Earlier this month, in his last government report, Li called for Beijing to “give priority to the recovery and expansion of consumption”.
But the new group of leaders will be familiar with the opposite tendency from their local government days: the prioritisation of production. China’s economy in recent decades has been characterised by an attachment to GDP growth targets, and to meeting them through debt-financed infrastructure stimulus.
“Too much of China’s elite power structure is built around transfers from the household sector to businesses and governments. Now we need a reversal of those transfers,” says Michael Pettis, professor at Peking University.
What is missing from China’s authoritarian capitalism is social infrastructure and purchasing power in the hands of the people. State enterprises get the bulk of access to credit, and private enterprises compete with state enterprises on an uneven playing field. Private-sector workers suffer as a result, but ordinary state employees aren’t doing so well either.
Unlike in Europe, China’s economists skipped straight from Marx to the free market theories of von Mises without a Keynesian interlude. From the 1980s, Beijing dismantled social infrastructure while insufficiently developing services such as national healthcare, a robust education system and unemployment credits.

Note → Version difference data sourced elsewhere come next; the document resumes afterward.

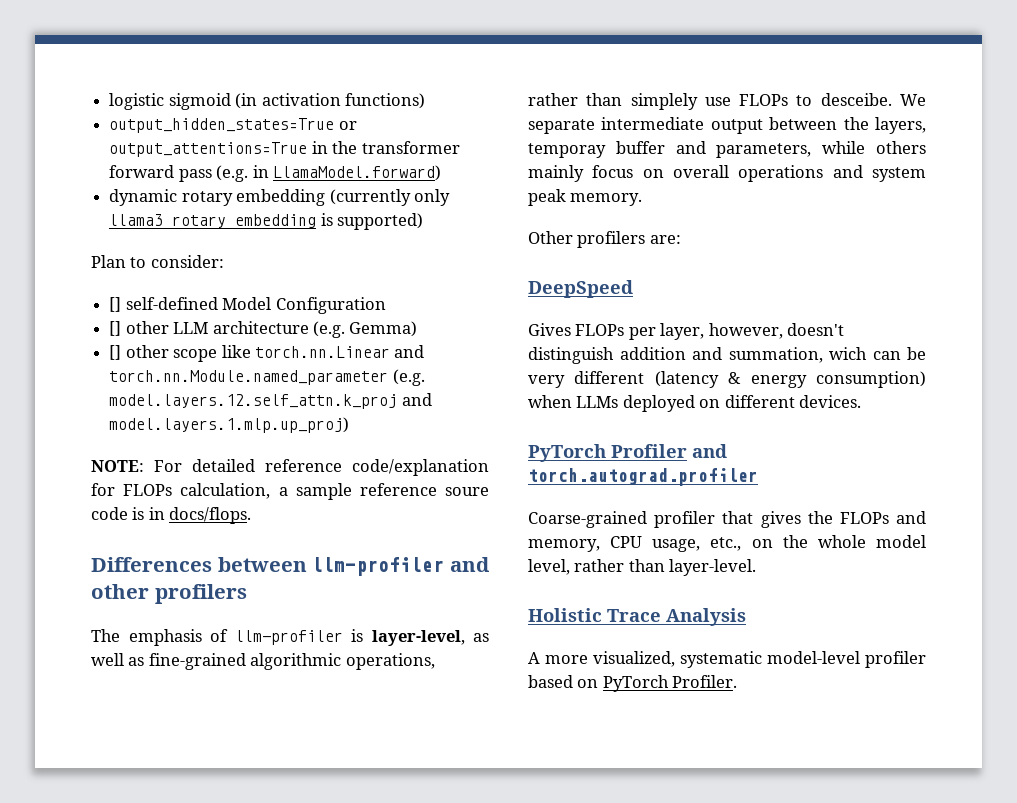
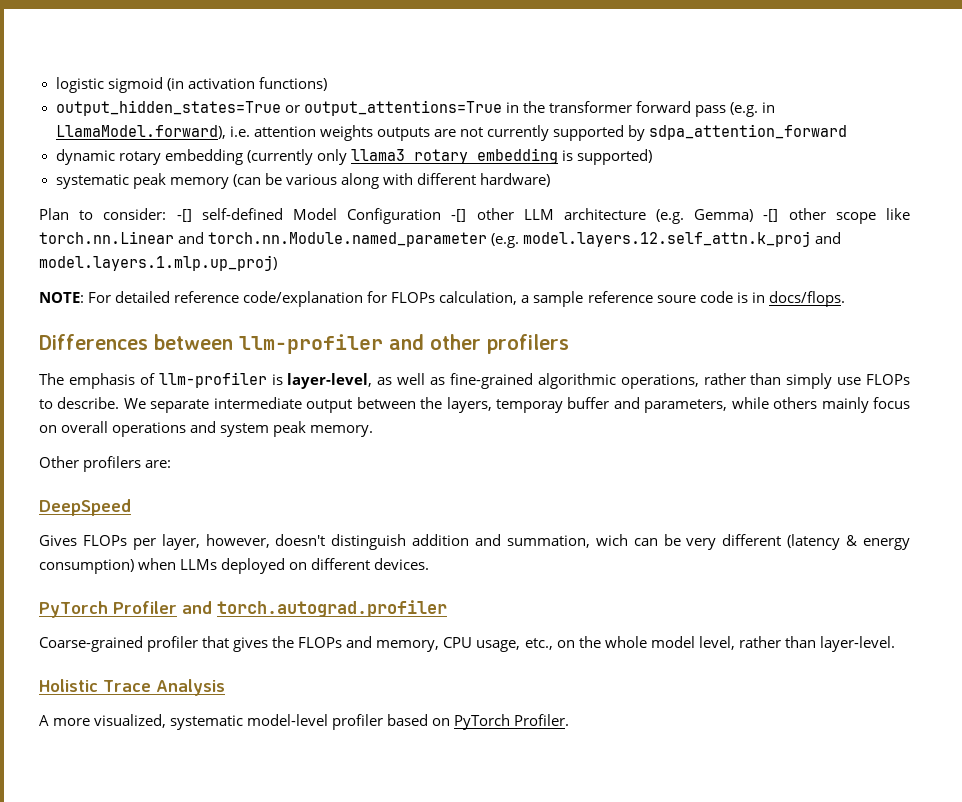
- output_hidden_states=True or output_attentions=True in the transformer forward pass (e.g. in LlamaModel.forward)
+ output_hidden_states=True or output_attentions=True in the transformer forward pass (e.g. in LlamaModel.forward), i.e. attention weights outputs are not currently supported by sdpa_attention_forward
+ systematic peak memory (can be various along with different hardware)
- Plan to consider:
- [] self-defined Model Configuration
- [] other LLM architecture (e.g. Gemma)
- [] other scope like torch.nn.Linear and torch.nn.Module.named_parameter (e.g. model.layers.12.self_attn.k_proj and model.layers.1.mlp.up_proj)
+ Plan to consider: -[] self-defined Model Configuration -[] other LLM architecture (e.g. Gemma) -[] other scope like torch.nn.Linear and torch.nn.Module.named_parameter (e.g. model.layers.12.self_attn.k_proj and model.layers.1.mlp.up_proj)
- The emphasis of llm-profiler is layer-level, as well as fine-grained algorithmic operations, rather than simplely use FLOPs to desceibe.
+ The emphasis of llm-profiler is layer-level, as well as fine-grained algorithmic operations, rather than simply use FLOPs to describe.

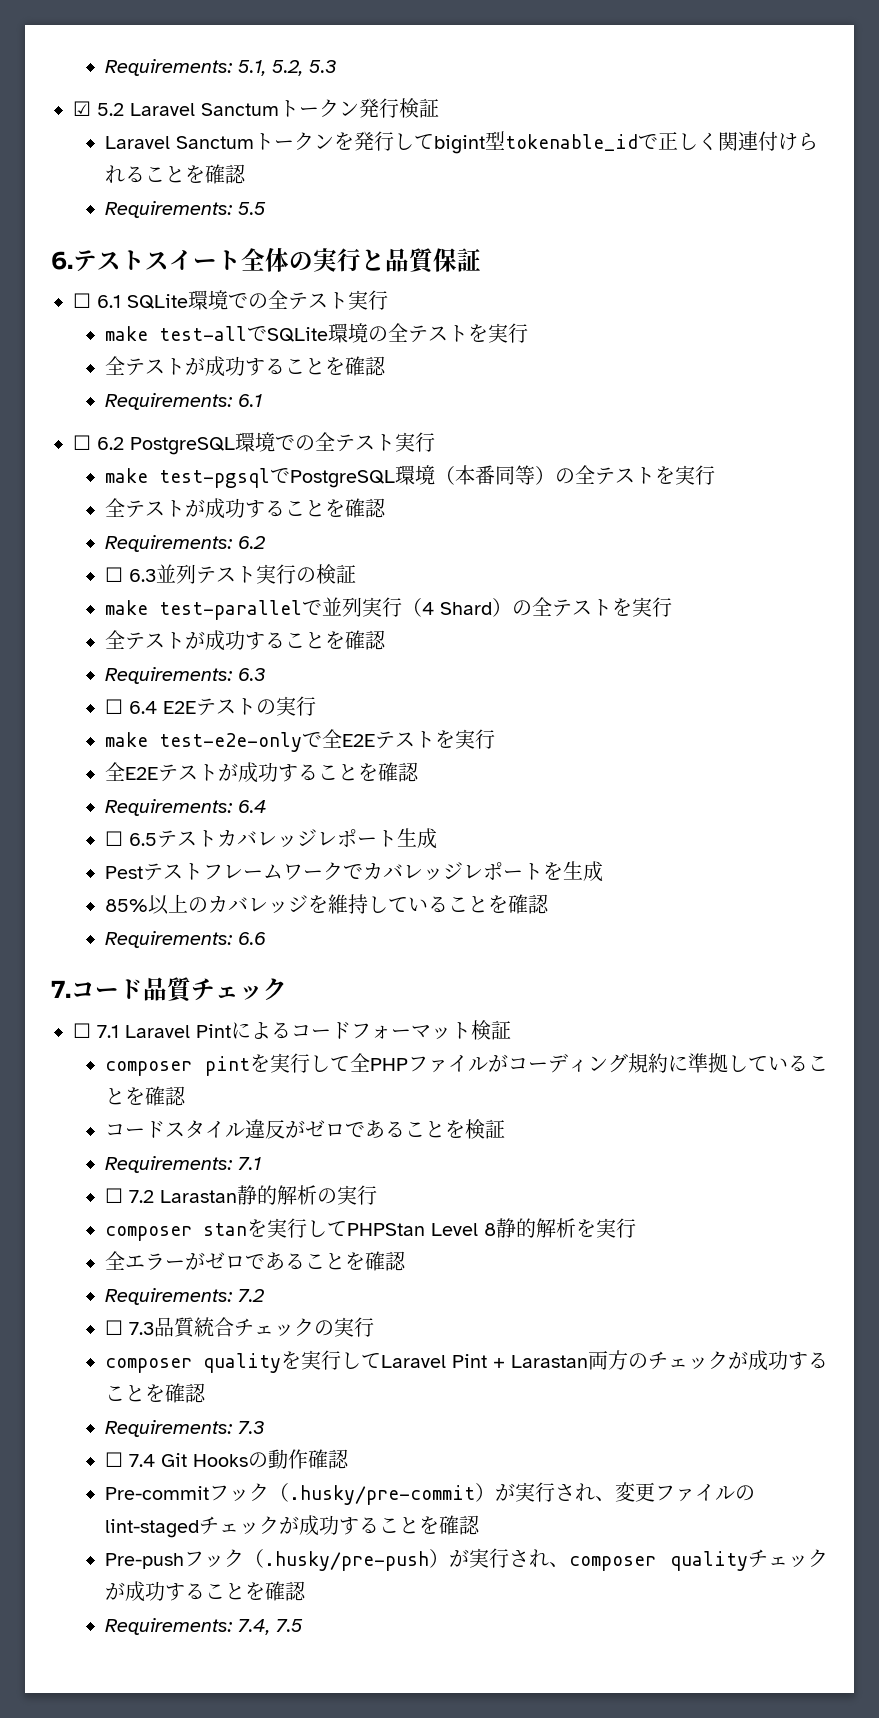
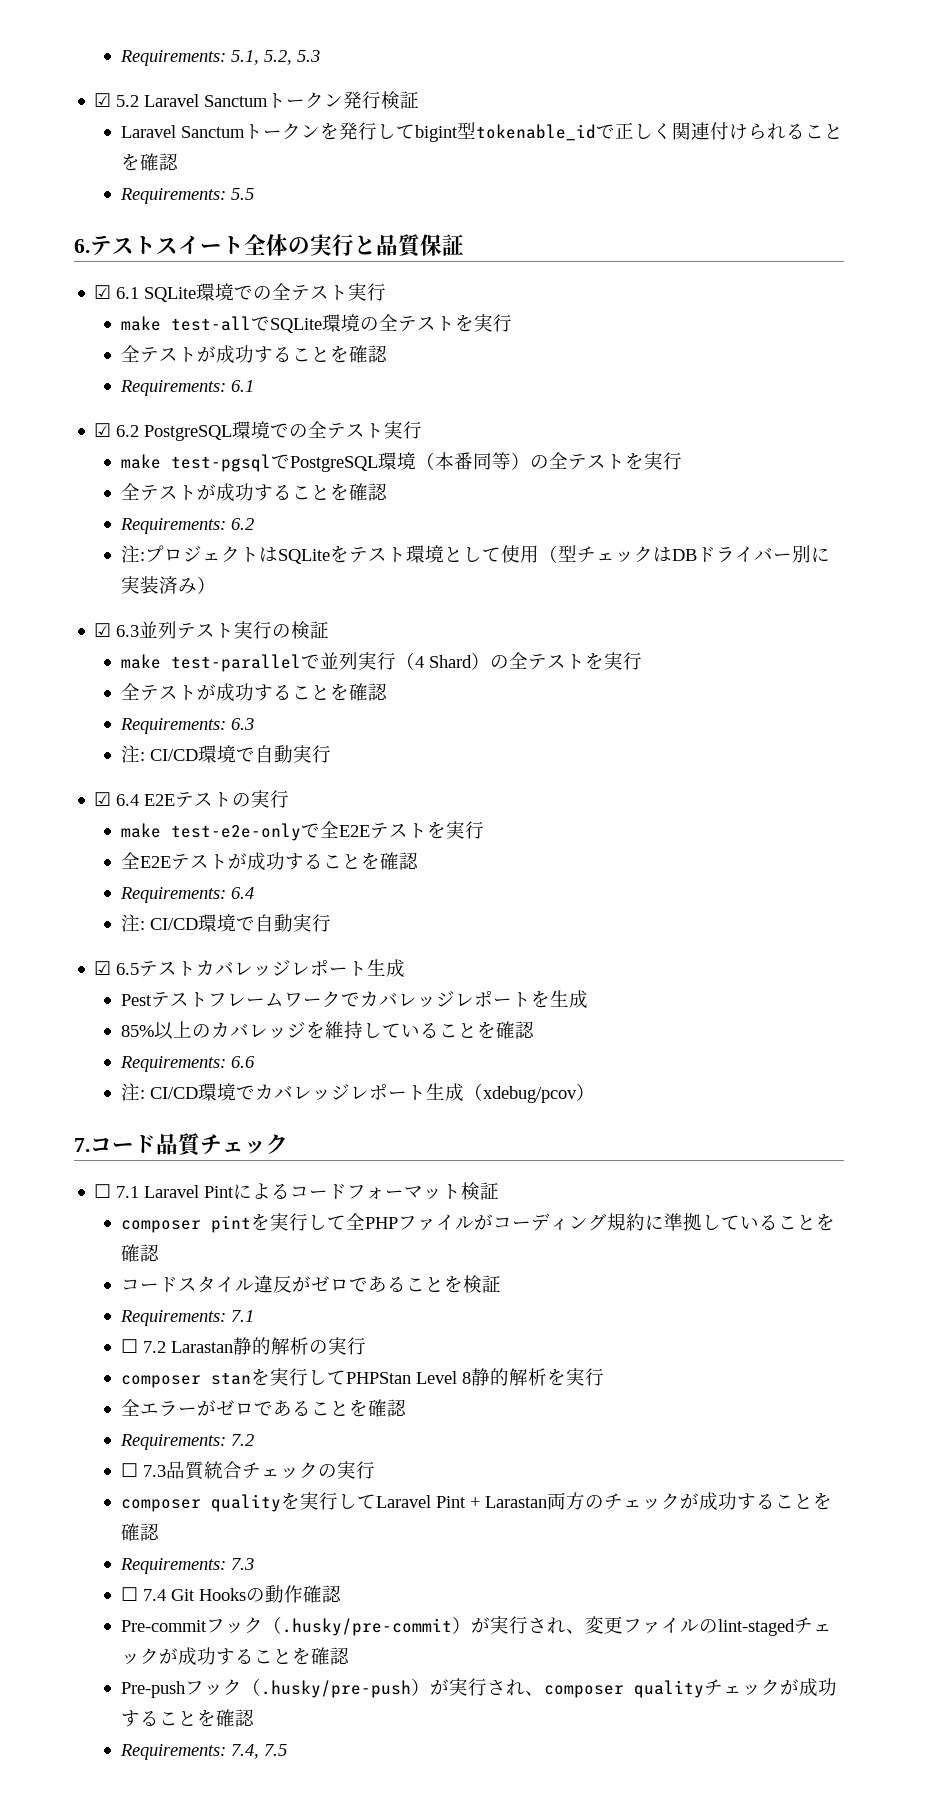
- ☐ 6.1 SQLite環境での全テスト実行
+ ☑ 6.1 SQLite環境での全テスト実行
- ☐ 6.2 PostgreSQL環境での全テスト実行
+ ☑ 6.2 PostgreSQL環境での全テスト実行
- ☐ 6.3並列テスト実行の検証
+ 注:プロジェクトはSQLiteをテスト環境として使用（型チェックはDBドライバー別に実装済み）
+ ☑ 6.3並列テスト実行の検証
  Requirements: 6.3
- ☐ 6.4 E2Eテストの実行
+ 注: CI/CD環境で自動実行
+ ☑ 6.4 E2Eテストの実行
  Requirements: 6.4
- ☐ 6.5テストカバレッジレポート生成
+ 注: CI/CD環境で自動実行
+ ☑ 6.5テストカバレッジレポート生成
+ 注: CI/CD環境でカバレッジレポート生成（xdebug/pcov）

Investing in these would address the dire human capital problems documented by Scott Rozelle and Natalie Hell in their book Invisible China, such as rural anaemia and cognitive stunting. It would also help workers through shocks like the pandemic.
It is sad to see the end of the reform era. If Beijing can grasp the opportunity, an even better age might beckon. It would mean breaking policymaking taboos and the grip of vested economic interests. But it would be a return to pragmatism.